# Public Request



## Eagle (Apr 1, 2013)

Hi to all you lovely ladies. As you can see foaling season is in full swing and we have lots of mares to watch and hopefully more will join. I wonder if I could ask you to help out us Aunties by changing your titles to help us identify the mares and their due dates easier. In the morning I have 2 pages to go through and I must admit it can get confusing






What would be great is if you could follow something like Liz's title:

Stable name (if you have one)

Mare's name

due date

maiden (if applicable)

feel free to write sleep deprived owner or whatever after





Thank you all very much.




to a safe foaling 2013


----------



## MountainWoman (Apr 1, 2013)

Will go change my thread name and thanks for all your help on my thread!!!


----------



## Eagle (Apr 1, 2013)

oh and I nearly forgot, can everyone post their names at the bottom of their profile



it helps the newbies get to know us all


----------



## cassie (Apr 1, 2013)

fantastic idea Renee!

and for those who don't know how to do it. go to your original post hit "edit". then hit "use full editor" go to the section where your title is and erase or type over what you have written hit save and its done





if that doesn't make sense I think I have some pics here somewhere of how to do it that I can put up if it helps ppl.


----------



## happy appy (Apr 1, 2013)

Done and thanks for watching!


----------



## amystours (Apr 1, 2013)

Done!


----------



## SummerTime (Apr 1, 2013)

I have been trying to figure out how to change my title, but I'm not computer savvy!
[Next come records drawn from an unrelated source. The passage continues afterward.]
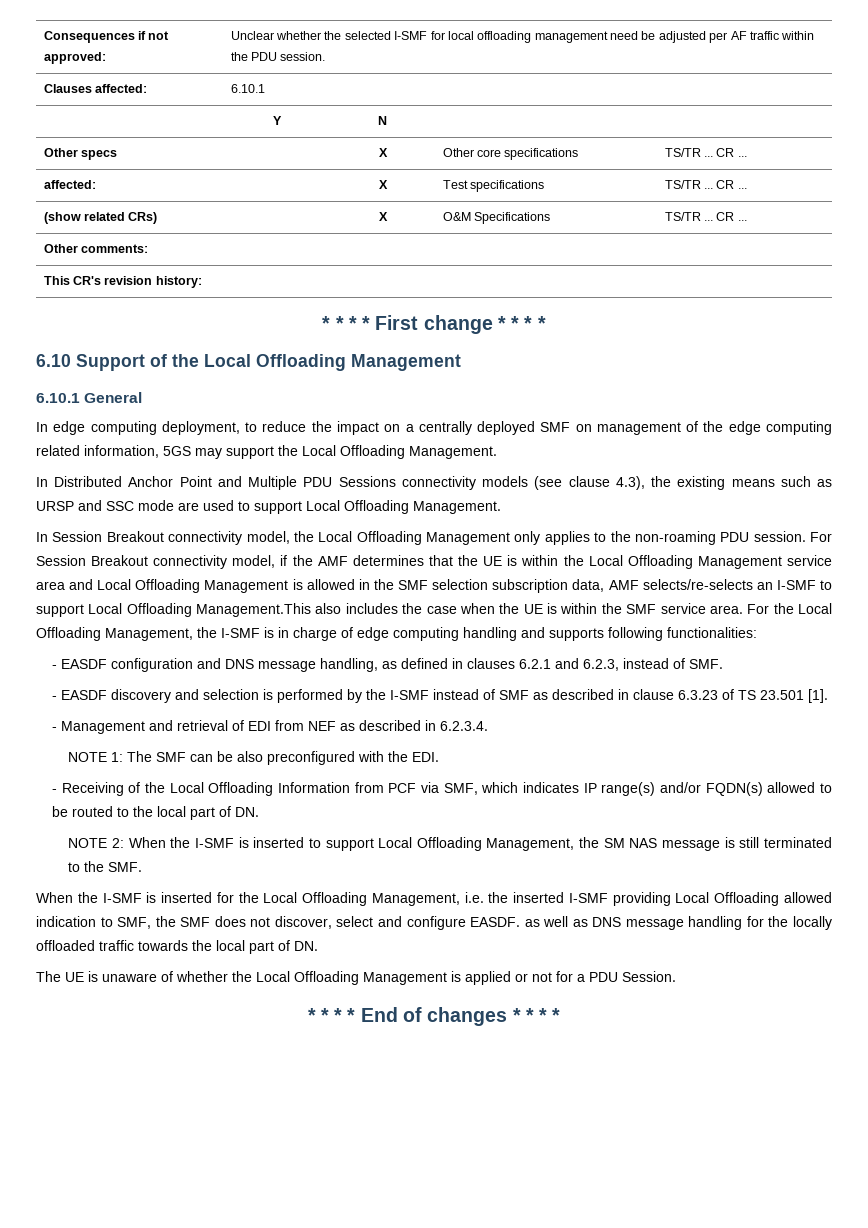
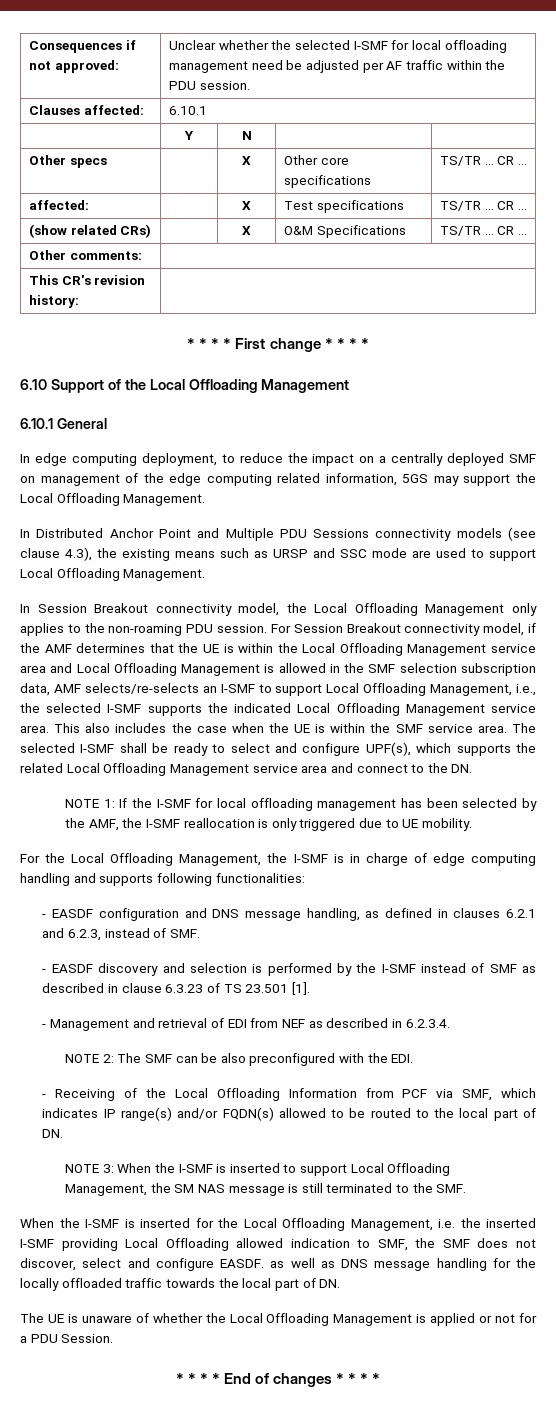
- For Session Breakout connectivity model, if the AMF determines that the UE is within the Local Offloading Management service area and Local Offloading Management is allowed in the SMF selection subscription data, AMF selects/re-selects an I-SMF to support Local Offloading Management.This also includes the case when the UE is within the SMF service area. For the Local Offloading Management, the I-SMF is in charge of edge computing handling and supports following functionalities:
+ For Session Breakout connectivity model, if the AMF determines that the UE is within the Local Offloading Management service area and Local Offloading Management is allowed in the SMF selection subscription data, AMF selects/re-selects an I-SMF to support Local Offloading Management, i.e., the selected I-SMF supports the indicated Local Offloading Management service area. This also includes the case when the UE is within the SMF service area. The selected I-SMF shall be ready to select and configure UPF(s), which supports the related Local Offloading Management service area and connect to the DN.
+ NOTE 1: If the I-SMF for local offloading management has been selected by the AMF, the I-SMF reallocation is only triggered due to UE mobility.
+ For the Local Offloading Management, the I-SMF is in charge of edge computing handling and supports following functionalities:
- NOTE 1: The SMF can be also preconfigured with the EDI.
+ NOTE 2: The SMF can be also preconfigured with the EDI.
- NOTE 2: When the I-SMF is inserted to support Local Offloading Management, the SM NAS message is still terminated to the SMF.
+ NOTE 3: When the I-SMF is inserted to support Local Offloading Management, the SM NAS message is still terminated to the SMF.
Lol I need some help!


----------



## Gone_Riding (Apr 1, 2013)

Great idea! Done!

Mindy, I had the same trouble, but Cassie helped. Click on your thread (go to the first post on page one), click "edit" which is actually hidden right beside "multiquote." Hovering over it will bring up the box you can click. Once there, right beside "save changes" is "use full editor". Click on that. Now you can change the topic title and even tags.


----------



## SummerTime (Apr 1, 2013)

Got It! Thanks Viola!!


----------



## AnnaC (Apr 1, 2013)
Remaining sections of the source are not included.